Will the SECURE Act 3.0 Potentially Arrive Soon?

Will the SECURE Act 3.0 Potentially Arrive Soon?

Another potential SECURE Act is being contemplated in Congress.

Extensive bipartisan support ensured the passage of the Setting Every Community Up for Retirement Enhancement (SECURE) Act in 2019 and the SECURE Act 2.0 in 2022.

These two laws brought about numerous modifications to qualified retirement plans, including 401(k)s and IRAs.

The main objectives of these laws were to promote wider participation in tax-advantaged retirement plans, boost contributions for certain individuals, postpone required minimum distributions, and enable penalty-free distributions in additional scenarios.

However, not all changes were favorable for taxpayers. To counterbalance some of the lost tax revenue from these laws, certain revenue enhancements were implemented.

One such revenue enhancement was the abolition of the Stretch IRA. Previously, inheritors of IRAs or 401(k)s could distribute the accounts gradually over their lifetimes. This allowed them to fully utilize the tax deferral advantage of these accounts.

Following the SECURE Act, most inheritors of retirement accounts must completely distribute these accounts within 10 years.

The retirement plan community is still grappling with and processing all the changes introduced by these laws, and the IRS has yet to finalize all the required regulations to fully elaborate these laws.

Already, a SECURE Act 3.0 is beginning to take shape.

As usual, interested parties working with retirement plans are proposing drafts of additional changes they'd like to see implemented in the retirement system.

Congress members are also proposing individual bills that would alter some retirement plan rules, such as a recent proposal to allow qualified workers as young as 18 to participate in pension plans.

This is how the previous SECURE Acts started. Individual elected officials submitted retirement-related proposals, and the leadership bundled many of them into large laws. Congress appears set to follow this pattern once more, though the leaders behind the first two iterations are no longer in Congress.

However, in 2025, Congress will be primarily preoccupied with determining how much of the 2017 Tax Cuts and Jobs Act to extend before the provisions expire at the end of 2025.

Congress also needs to decide how much additional debt to accept and which additional taxes to impose to offset the tax cuts.

While some taxpayers will be affected by any tax benefits included in a SECURE Act 3.0, more taxpayers are likely to be impacted by offsetting tax increases and benefit reductions.

Congress will have to fund at least some of the revenue cost of extending the 2017 tax law provisions and enacting a SECURE Act 3.0. The benefits could be partially funded by increasing or accelerating taxes on some retirees and retirement benefits.

One possibility is an increase in certain Stealth Taxes or the creation of new Stealth Taxes.

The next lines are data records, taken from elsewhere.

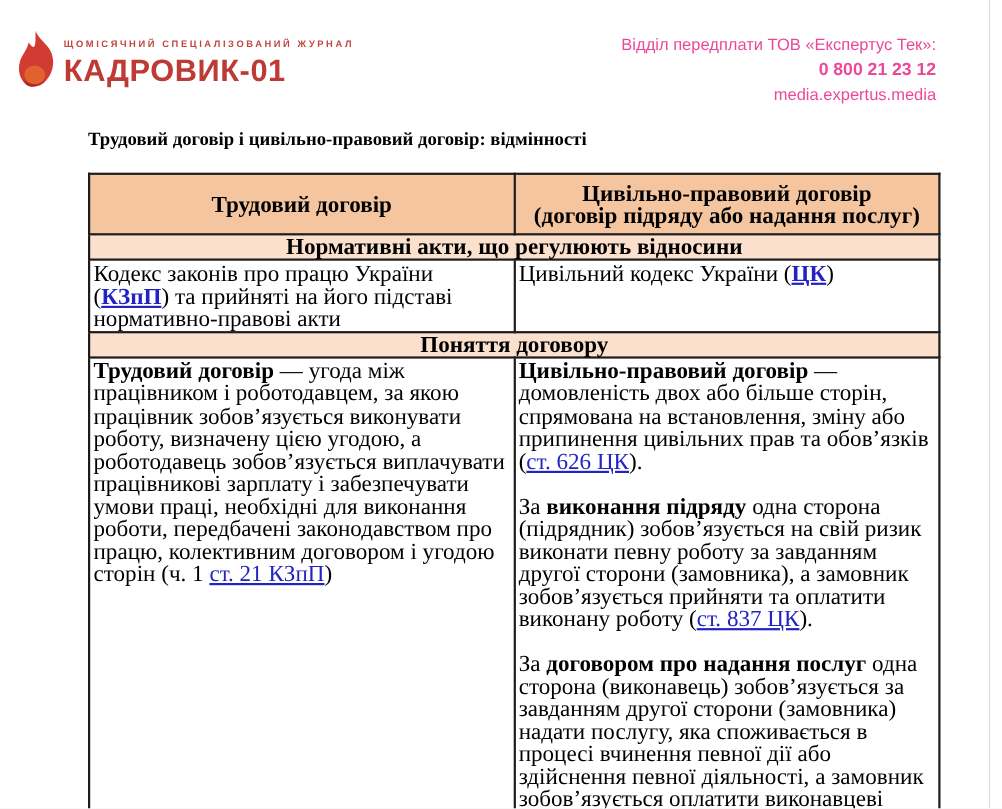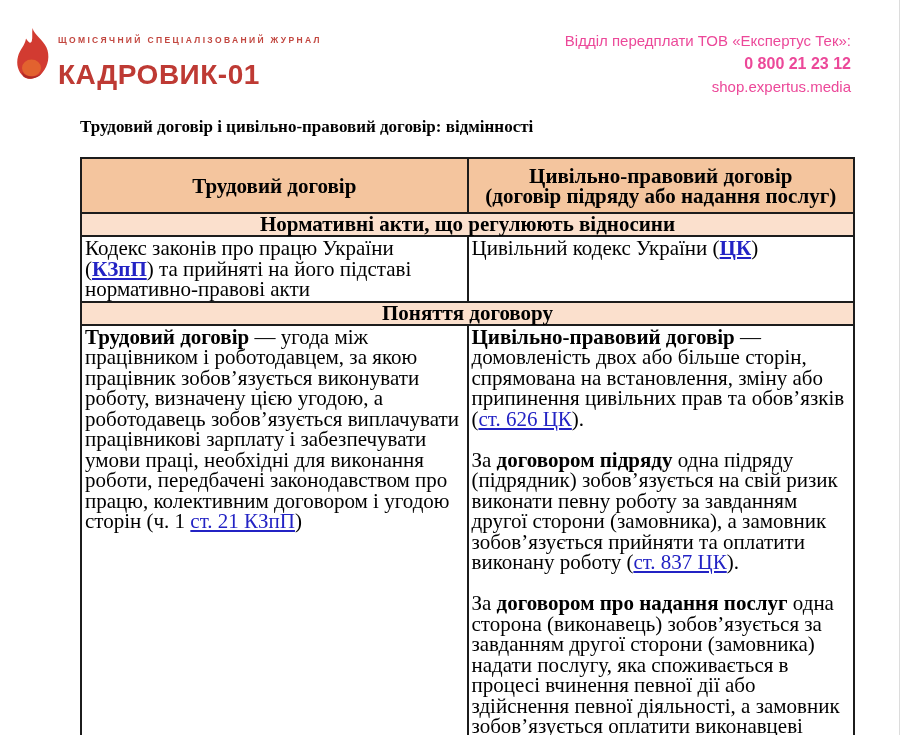--- a/index.html
+++ b/index.html
@@ -14,21 +14,21 @@
   .page{
     position:relative;width:911px;height:735px;overflow:hidden;
     background:#ffffff;font-family:"Liberation Serif","DejaVu Serif",serif;color:#000;
     margin:0 auto;
   }
   
   .masthead{position:absolute;top:28px;left:16px;right:60px;display:flex;justify-content:space-between;align-items:flex-start;}
   .logo{display:flex;align-items:flex-start;gap:8px;}
   .logo-text{padding-top:7px;font-family:"Liberation Sans","DejaVu Sans",sans-serif;}
   .tagline{font-size:8.5px;font-weight:600;letter-spacing:2.35px;color:#C2463F;white-space:nowrap;}
-  .brand{font-size:28px;font-weight:bold;letter-spacing:0.5px;color:var(--brand);margin-top:14px;white-space:nowrap;}
+  .brand{font-size:28px;font-weight:bold;letter-spacing:0.5px;color:var(--brand);margin-top:4px;white-space:nowrap;}
   .contact{text-align:right;font-family:"Liberation Sans","DejaVu Sans",sans-serif;font-size:15px;line-height:23px;color:#ec4899;padding-top:1px;}
   .contact .phone{font-weight:bold;font-size:16px;}
   
   .doc-title{position:absolute;top:117px;left:80px;width:775px;text-align:left;
     font-size:17px;font-weight:bold;}
   
   table.comparison{
     position:absolute;top:157px;left:80px;width:775px;table-layout:fixed;
     border-collapse:collapse;font-size:21px;line-height:20.5px;
   }
@@ -71,21 +71,21 @@
         </svg>
       </span>
       <div class="logo-text">
         <div class="tagline">ЩОМІСЯЧНИЙ СПЕЦІАЛІЗОВАНИЙ ЖУРНАЛ</div>
         <div class="brand">КАДРОВИК-01</div>
       </div>
     </div>
     <div class="contact">
       <div>Відділ передплати ТОВ «Експертус Тек»:</div>
       <div class="phone">0 800 21 23 12</div>
-      <div>shop.expertus.media</div>
+      <div>media.expertus.media</div>
     </div>
   </div>
 
   <div class="doc-title">Трудовий договір і цивільно-правовий договір: відмінності</div>
 
   <table class="comparison">
     <tbody>
       <tr class="header-row">
         <td class="col-left">Трудовий договір</td>
         <td class="col-right">
@@ -110,21 +110,21 @@
       <tr class="section-row">
         <td colspan="2">Поняття договору</td>
       </tr>
 
       <tr class="content-row row-concept">
         <td class="rich">
             <p><span class="b">Трудовий договір</span><span> — угода між працівником і роботодавцем, за якою працівник зобов’язується виконувати роботу, визначену цією угодою, а роботодавець зобов’язується виплачувати працівникові зарплату і забезпечувати умови праці, необхідні для виконання роботи, передбачені законодавством про працю, колективним договором і угодою сторін (ч. 1 </span><a class="link" href="#">ст. 21 КЗпП</a><span>)</span></p>
           </td>
         <td class="rich">
             <p><span class="b">Цивільно-правовий договір</span><span> — домовленість двох або більше сторін, спрямована на встановлення, зміну або припинення цивільних прав та обов’язків (</span><a class="link" href="#">ст. 626 ЦК</a><span>).</span></p>
-            <p><span>За </span><span class="b">договором підряду</span><span> одна підряду (підрядник) зобов’язується на свій ризик виконати певну роботу за завданням другої сторони (замовника), а замовник зобов’язується прийняти та оплатити виконану роботу (</span><a class="link" href="#">ст. 837 ЦК</a><span>).</span></p>
+            <p><span>За </span><span class="b">виконання підряду</span><span> одна сторона (підрядник) зобов’язується на свій ризик виконати певну роботу за завданням другої сторони (замовника), а замовник зобов’язується прийняти та оплатити виконану роботу (</span><a class="link" href="#">ст. 837 ЦК</a><span>).</span></p>
             <p><span>За </span><span class="b">договором про надання послуг</span><span> одна сторона (виконавець) зобов’язується за завданням другої сторони (замовника) надати послугу, яка споживається в процесі вчинення певної дії або здійснення певної діяльності, а замовник зобов’язується оплатити виконавцеві зазначену послугу, якщо інше не встановлено договором (</span><a class="link" href="#">ст. 901 ЦК</a><span>)</span></p>
           </td>
       </tr>
 
       <tr class="section-row row-sliver">
         <td colspan="2"></td>
       </tr>
     </tbody>
   </table>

Current Stealth Taxes include the taxation of Social Security benefits, the Medicare premium surtax, and the 3.8% net investment income tax.

Another popular notion is the "Rothification" of retirement plans. In essence, this means eliminating the upfront tax benefits for contributing to IRAs and 401(k)s and requiring all future retirement contributions to be made into Roth-type plans.

A version of Rothification seemed likely to be enacted in 2017 until President Trump declared it was "dead in its tracks." It's uncertain if President Trump will change his stance on this, as he has on other issues.

Other past proposals that could be revived are for earlier distributions from large retirement accounts, taxing large retirement accounts, and limiting the investment options for some IRAs.

Most people will focus on the widely-discussed issues, such as the extension of the 2017 tax cuts. However, those in or nearing retirement should pay close attention to the specifics of any SECURE Act 3.0.

The contemplated SECURE Act 3.0 could further amend retirement law changes initiated by its predecessors, as extensive bipartisan support led to the passage of the original SECURE Act and its subsequent version, SECURE Act 2.0. For instance, the end of the Stretch IRA rule, implemented as a revenue enhancement following the initial SECURE Act, might be revisited in SECURE Act 3.0.